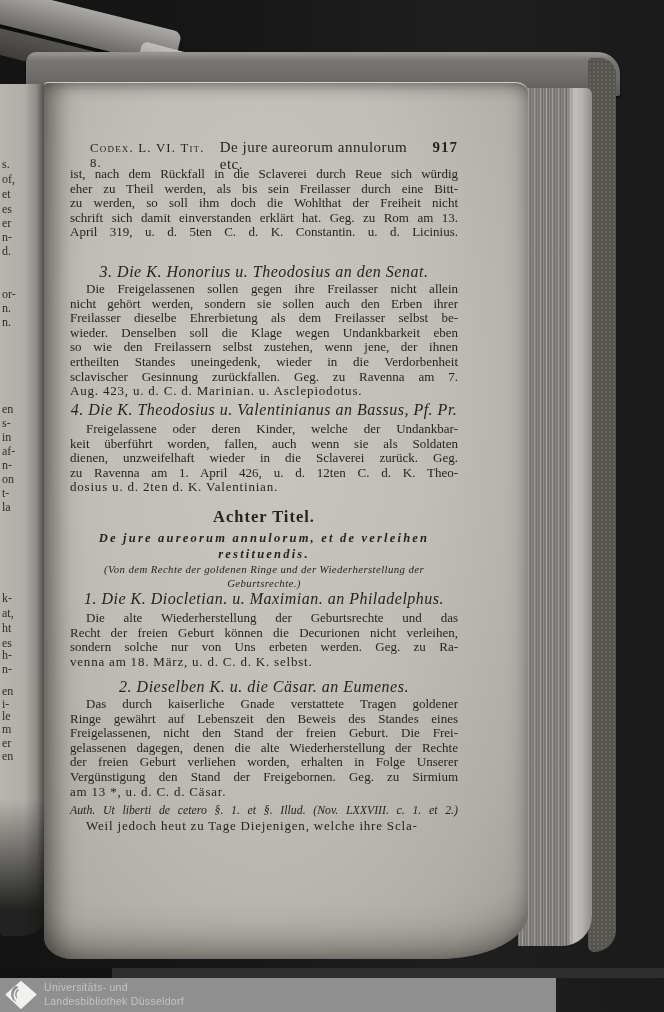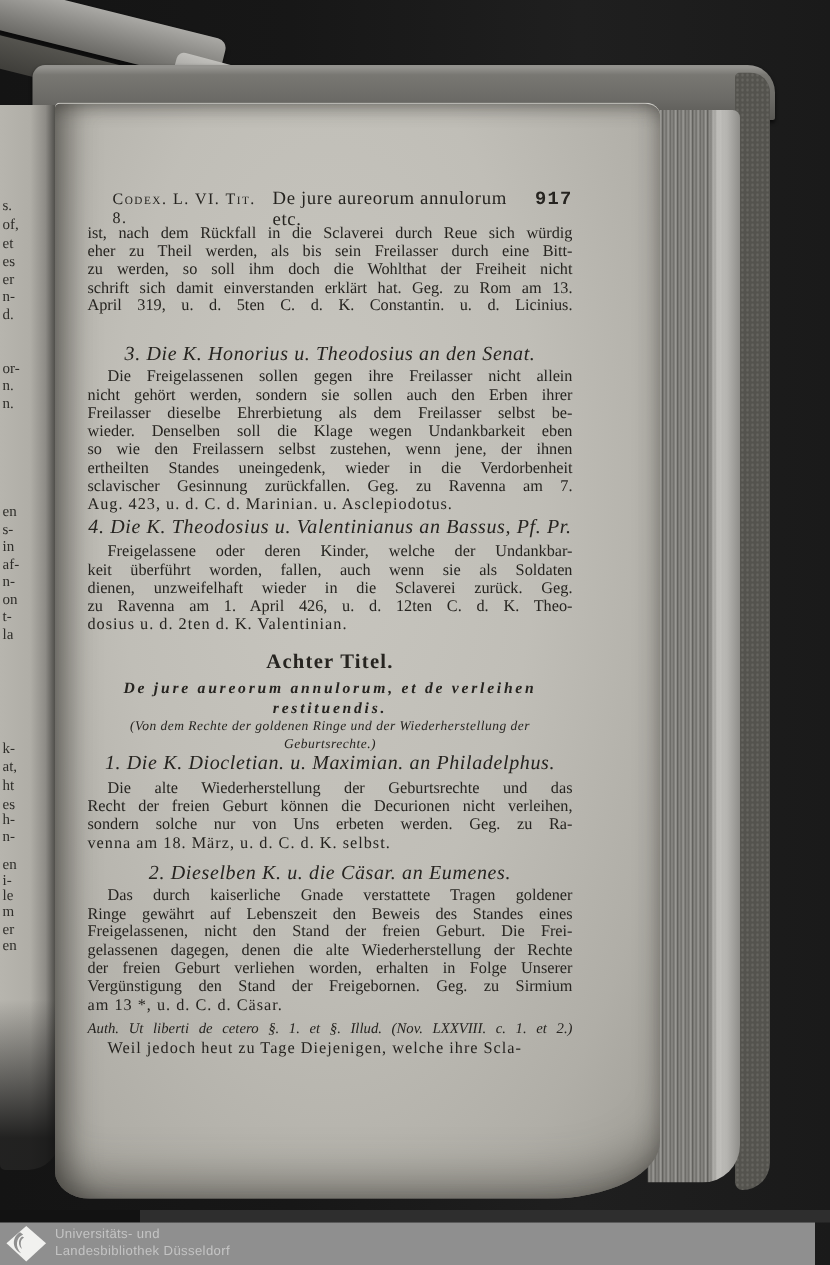--- a/index.html
+++ b/index.html
@@ -39,39 +39,39 @@
   
   .page{position:absolute;left:44px;top:82px;width:484px;height:876px;
         border-radius:4px 12px 90px 28px / 4px 10px 46px 22px;
         background:radial-gradient(ellipse at 45% 35%,#c8c6bf 0%,#c0beb7 45%,#b0aea7 78%,#a09e97 100%);
         border-top:1px solid #cfcec9;
         box-shadow:inset 20px 0 24px -10px rgba(38,36,32,.55),
                    inset -8px 0 16px -6px rgba(60,58,54,.4),
                    inset 0 12px 16px -12px rgba(50,48,44,.5),
                    inset 0 -34px 34px -18px rgba(66,64,58,.5);}
   .textcol{position:absolute;left:26px;top:0;width:388px;height:100%;color:#262420;}
-  .blk{position:absolute;left:0;right:0;margin-top:12px;}
+  .blk{position:absolute;left:0;right:0;}
   .ln{font-size:13px;line-height:14.6px;text-align:justify;text-align-last:justify;}
   .ll{text-align-last:left;letter-spacing:.8px;}
   .ind{text-indent:16px;}
   .hd{font-style:italic;font-size:16px;line-height:14px;letter-spacing:.5px;
       text-align:right;text-align-last:center;}
   .pghead{display:flex;justify-content:space-between;align-items:baseline;padding-left:20px;}
   .codex{font-variant:small-caps;font-size:12.8px;letter-spacing:1.2px;}
   .htitle{font-size:15px;letter-spacing:.5px;}
-  .pgnum{font-size:15px;font-weight:bold;letter-spacing:1px;font-family:Liberation Mono, monospace;}
+  .pgnum{font-size:15px;font-weight:bold;letter-spacing:1px;}
   .title{font-size:16.5px;font-weight:bold;letter-spacing:1px;text-align:center;}
   .subtitle{font-style:italic;font-weight:bold;font-size:12.5px;line-height:15.5px;
             letter-spacing:2.2px;text-align:center;}
   .note{font-style:italic;font-size:10.8px;line-height:13.5px;letter-spacing:.4px;text-align:center;}
   .auth{font-style:italic;font-size:11.8px;line-height:14px;text-align:justify;text-align-last:justify;}
   
   .prebanner{position:absolute;left:0;top:968px;width:664px;height:10px;
              background:linear-gradient(90deg,#121212 0 112px,#2e2e2e 112px 100%);}
-  .banner{position:absolute;left:0;top:978px;width:652px;height:34px;background:#8f8f8f;}
+  .banner{position:absolute;left:0;top:978px;width:556px;height:34px;background:#8f8f8f;}
   .banner .logo{position:absolute;left:4px;top:2px;width:34px;height:30px;}
   .bannertext{position:absolute;left:44px;top:2px;font-family:"Liberation Sans","DejaVu Sans",sans-serif;
               font-size:10.5px;line-height:14px;color:#c4c4c4;letter-spacing:.3px;}
 </style>
 </head>
 <body>
 
 <div class="scene">
 
   <div class="strap"></div>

• **TASK TO COMPLETE**
Return all the data exactly, and keep the pictures out.

• **RESPONSE TO THE TASK**
--- a/index.html
+++ b/index.html
@@ -39,39 +39,39 @@
   
   .page{position:absolute;left:44px;top:82px;width:484px;height:876px;
         border-radius:4px 12px 90px 28px / 4px 10px 46px 22px;
         background:radial-gradient(ellipse at 45% 35%,#c8c6bf 0%,#c0beb7 45%,#b0aea7 78%,#a09e97 100%);
         border-top:1px solid #cfcec9;
         box-shadow:inset 20px 0 24px -10px rgba(38,36,32,.55),
                    inset -8px 0 16px -6px rgba(60,58,54,.4),
                    inset 0 12px 16px -12px rgba(50,48,44,.5),
                    inset 0 -34px 34px -18px rgba(66,64,58,.5);}
   .textcol{position:absolute;left:26px;top:0;width:388px;height:100%;color:#262420;}
-  .blk{position:absolute;left:0;right:0;margin-top:12px;}
+  .blk{position:absolute;left:0;right:0;}
   .ln{font-size:13px;line-height:14.6px;text-align:justify;text-align-last:justify;}
   .ll{text-align-last:left;letter-spacing:.8px;}
   .ind{text-indent:16px;}
   .hd{font-style:italic;font-size:16px;line-height:14px;letter-spacing:.5px;
       text-align:right;text-align-last:center;}
   .pghead{display:flex;justify-content:space-between;align-items:baseline;padding-left:20px;}
   .codex{font-variant:small-caps;font-size:12.8px;letter-spacing:1.2px;}
   .htitle{font-size:15px;letter-spacing:.5px;}
-  .pgnum{font-size:15px;font-weight:bold;letter-spacing:1px;font-family:Liberation Mono, monospace;}
+  .pgnum{font-size:15px;font-weight:bold;letter-spacing:1px;}
   .title{font-size:16.5px;font-weight:bold;letter-spacing:1px;text-align:center;}
   .subtitle{font-style:italic;font-weight:bold;font-size:12.5px;line-height:15.5px;
             letter-spacing:2.2px;text-align:center;}
   .note{font-style:italic;font-size:10.8px;line-height:13.5px;letter-spacing:.4px;text-align:center;}
   .auth{font-style:italic;font-size:11.8px;line-height:14px;text-align:justify;text-align-last:justify;}
   
   .prebanner{position:absolute;left:0;top:968px;width:664px;height:10px;
              background:linear-gradient(90deg,#121212 0 112px,#2e2e2e 112px 100%);}
-  .banner{position:absolute;left:0;top:978px;width:652px;height:34px;background:#8f8f8f;}
+  .banner{position:absolute;left:0;top:978px;width:556px;height:34px;background:#8f8f8f;}
   .banner .logo{position:absolute;left:4px;top:2px;width:34px;height:30px;}
   .bannertext{position:absolute;left:44px;top:2px;font-family:"Liberation Sans","DejaVu Sans",sans-serif;
               font-size:10.5px;line-height:14px;color:#c4c4c4;letter-spacing:.3px;}
 </style>
 </head>
 <body>
 
 <div class="scene">
 
   <div class="strap"></div>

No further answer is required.